However, with the company still maintaining double-digit topline growth, the stock crash has resulted in an ultra-low valuation for TNDM relative to its peers, with the company now trading at a forward price-to-sales ratio of only 3.43, 64% lower than its 5-year forward P/S average of 9.56. Its price-to-book ratio is even lower by historical standards at 6.51 versus 23.88.

TNDM Valuation

TNDM Valuation (Seeking Alpha)

Let’s compare this to PODD’s valuation, which at 16.9x forward sales and 35.4x book value is not only many times higher than TNDM’s despite having similar revenue growth, but is higher relative to PODD’s historical values as well:

PODD Valuation

PODD Valuation (Seeking Alpha)

Lastly, as we can see from its wide earnings misses and recent analyst estimate revisions, sentiment is highly negative at the moment with seven downgrades and only one upgrade in the last 90 days:

TNDM Earnings & Revisions

TNDM Earnings & Revisions (Seeking Alpha)

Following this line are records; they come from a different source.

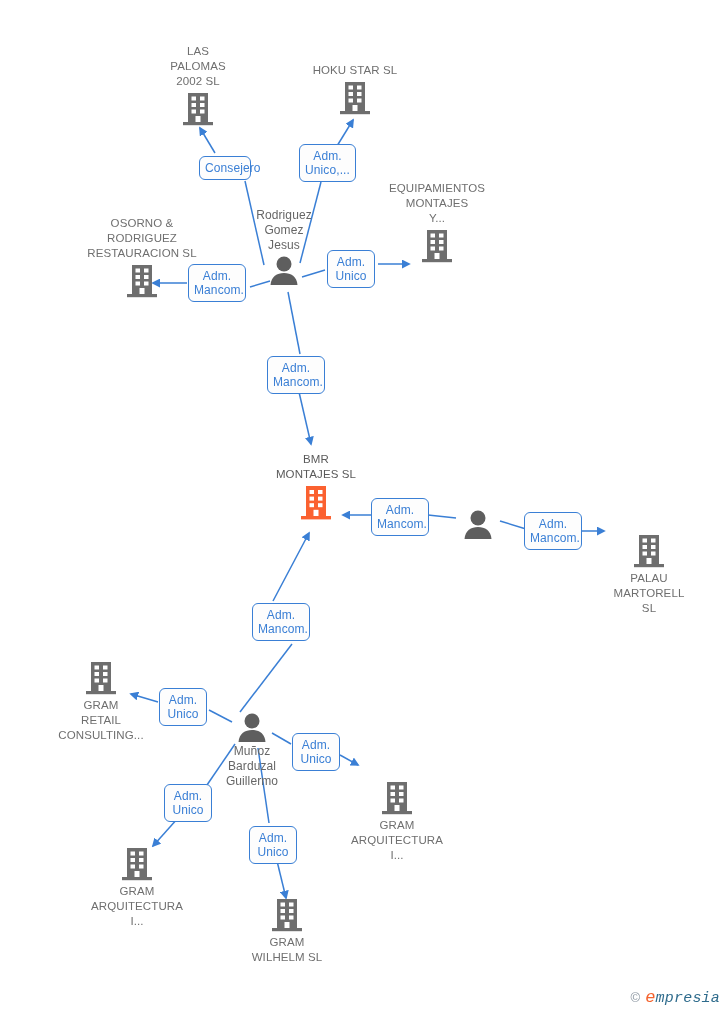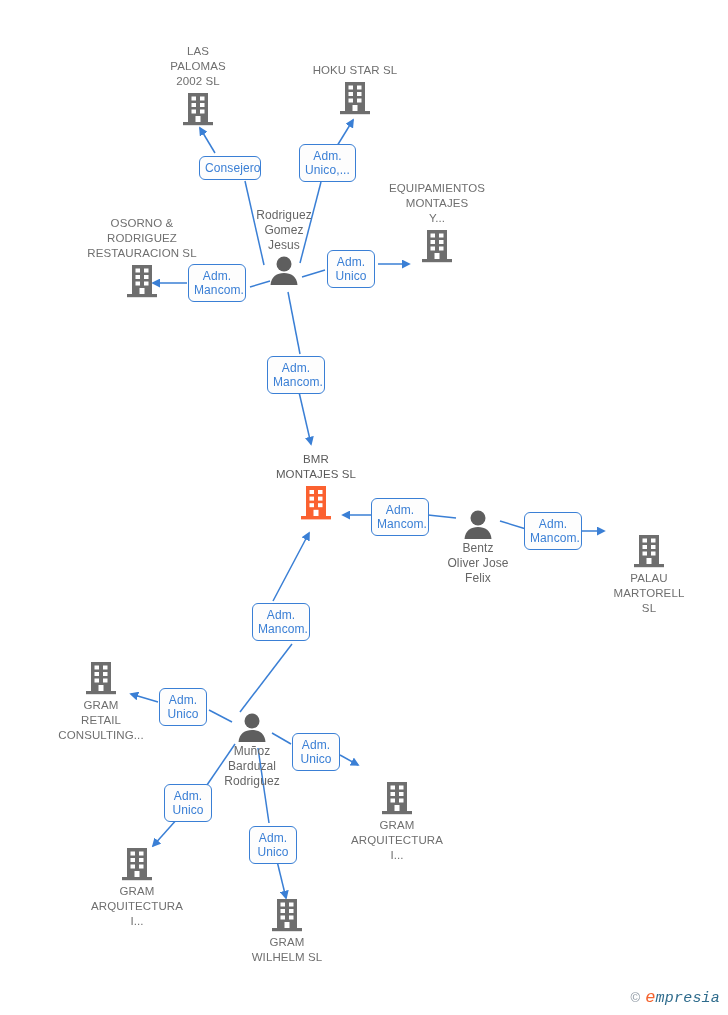"Consejero" div.chip { width: 62px -> 52px }
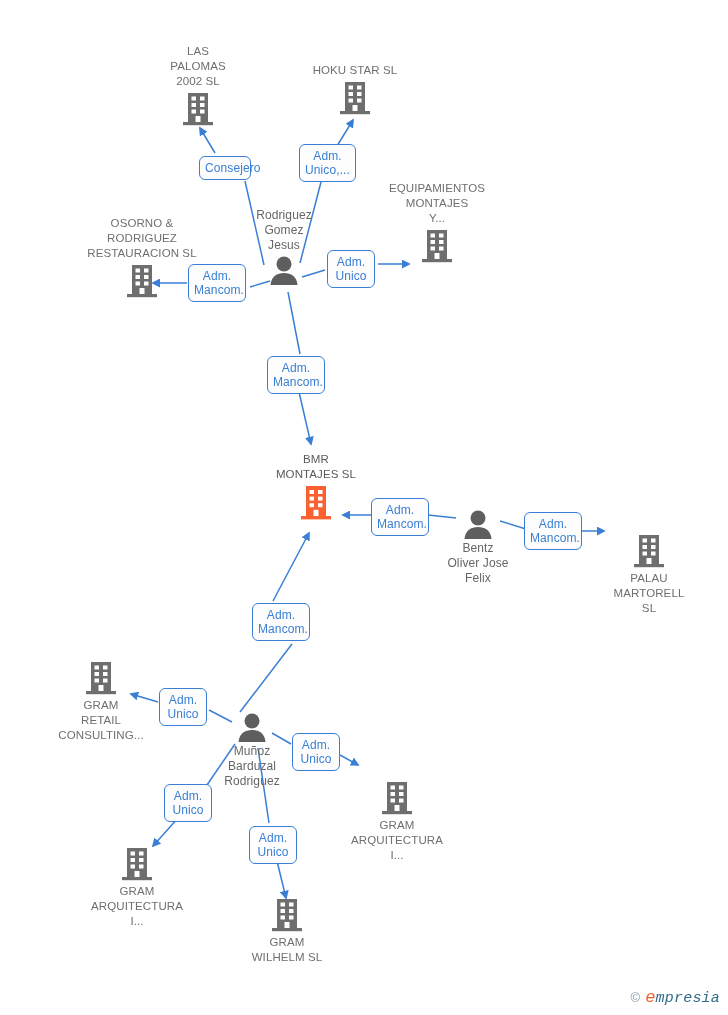"Bentz" span.caption { html: <span>Bentz Oliver Jose Felix</span> -> none }
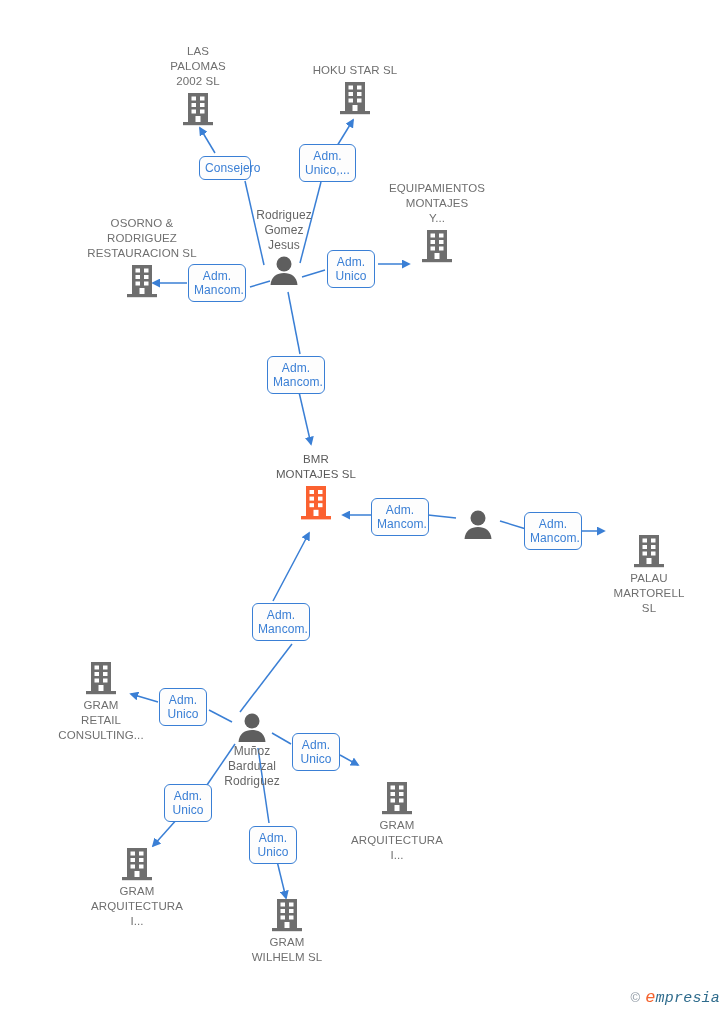"Muñoz" span.caption { text: Rodriguez -> Guillermo }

While I’m not usually a value investor and TNDM is certainly a growth stock, I believe that the best time to invest in beaten-down stocks, in general, is often when forward market sentiment seems to be at a low, as this can signal that all of the bad news has been priced in, and any good news in the future will likely result in significant share appreciation.

To this end, Wells Fargo recently upgraded the stock, recognizing that its customer growth, while lower than forecasted, has remained resilient this year in the face of the strong competition outlined above. Analysts are often rightly criticized for following price trends, so perhaps it is unsurprising that TNDM began rebounding at the beginning of November two weeks prior to this upgrade. I imagine that other analyst upgrades will soon follow if TNDM’s uptrend continues.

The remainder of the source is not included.